= Nuclear licensing =

Legal process used to permit nuclear facilities

Nuclear licensing is the legal process used to permit nuclear power plants and other nuclear facilities. Each country has its own regulatory system that often has significant variations from other countries.

The World Nuclear Association classifies countries nuclear regulations in several major categories:

- Countries with large mature nuclear programs and privately funded nuclear projects, including the United States and United Kingdom. Such countries often have unpredictable regulatory systems that can completely cancel a project after large investments
- Countries with large nuclear programs that are state-funded, including China and India. These countries have more predictable approval processes, but often have weak international collaboration.
- Countries with small mature nuclear programs, including the Czech Republic and Bulgaria. These countries heavily rely on foreign expertise in their regulatory processes.
- Countries with emerging nuclear programs, including Turkey and the United Arab Emirates. These countries often have weak regulatory systems and drastic differences in regulatory approach from other countries.
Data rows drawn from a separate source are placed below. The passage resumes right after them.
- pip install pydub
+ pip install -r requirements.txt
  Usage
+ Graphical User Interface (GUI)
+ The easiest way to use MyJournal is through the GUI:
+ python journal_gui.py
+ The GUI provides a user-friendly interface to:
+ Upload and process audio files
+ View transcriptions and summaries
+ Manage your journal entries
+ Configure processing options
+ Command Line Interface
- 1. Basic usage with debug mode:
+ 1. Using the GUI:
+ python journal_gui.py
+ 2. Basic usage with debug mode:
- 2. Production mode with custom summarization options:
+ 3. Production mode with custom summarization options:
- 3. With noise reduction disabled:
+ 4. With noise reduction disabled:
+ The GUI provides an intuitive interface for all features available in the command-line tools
One major factor in the complexity of the licensing process is whether a proposed nuclear facility is the first of its kind or a well established design. New designs have a longer and more detailed review process, while facilities that use an established design have a simpler process that often focuses on the site-specific issues for that project.
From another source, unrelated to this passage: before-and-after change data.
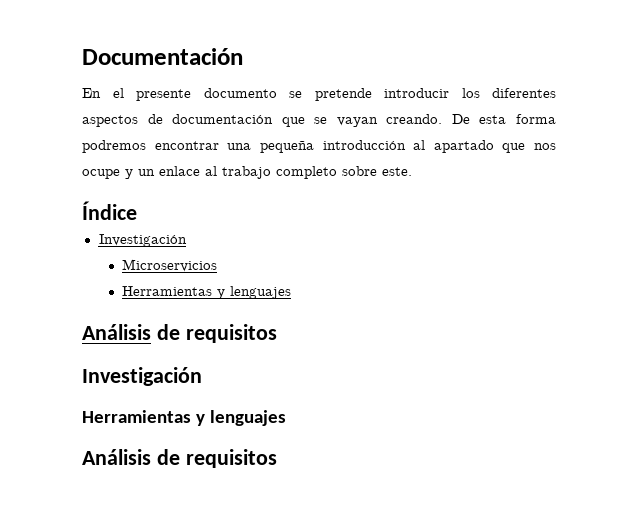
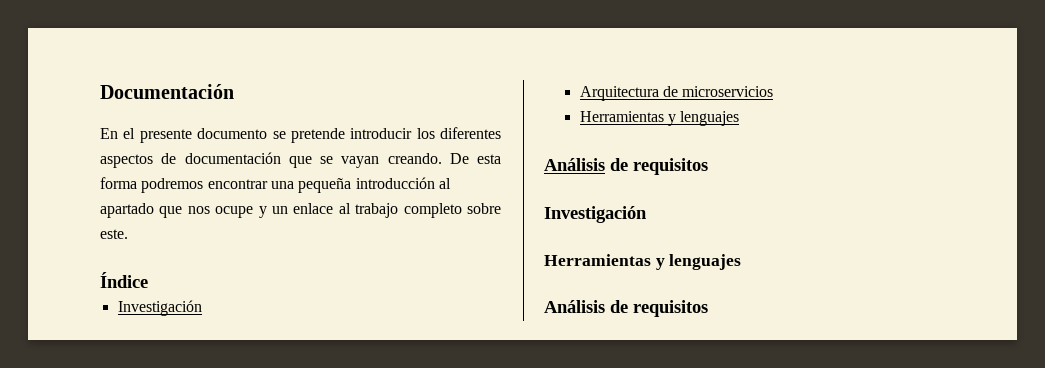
- Microservicios
+ Arquitectura de microservicios

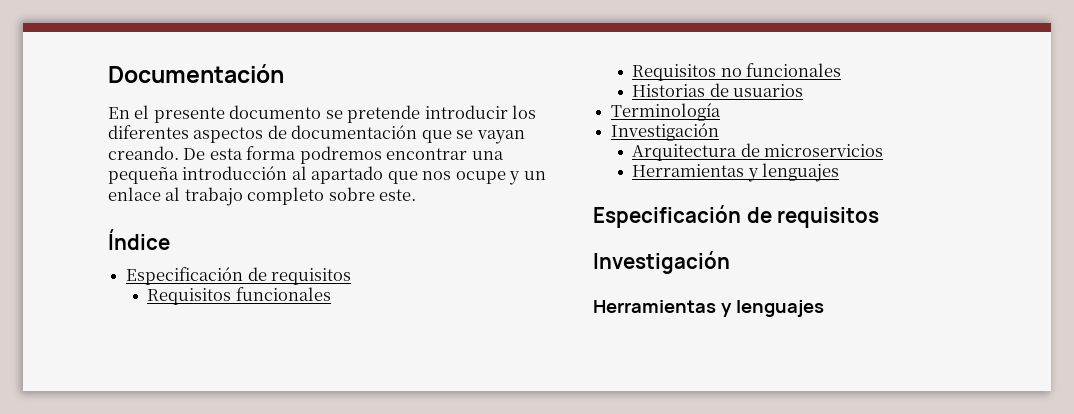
  Índice
+ Especificación de requisitos
+ Requisitos funcionales
+ Requisitos no funcionales
+ Historias de usuarios
+ Terminología
  Arquitectura de microservicios
  Herramientas y lenguajes
- Análisis de requisitos
+ Especificación de requisitos
  Investigación
  Herramientas y lenguajes
- Análisis de requisitos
Nuclear materials and use of those materials (see also Radioactive Materials) typically requires a license of some sort from the government(s) in which the activities will be conducted. In the United States, licenses are issued either by the U.S. Nuclear Regulatory Commission, or in some cases by the individual states who have been delegated authority for some licensing activities, e.g. Arizona (Arizona Radiation Regulatory Agency).

In Great Britain, the Health and Safety Executive oversees licenses and nuclear safety.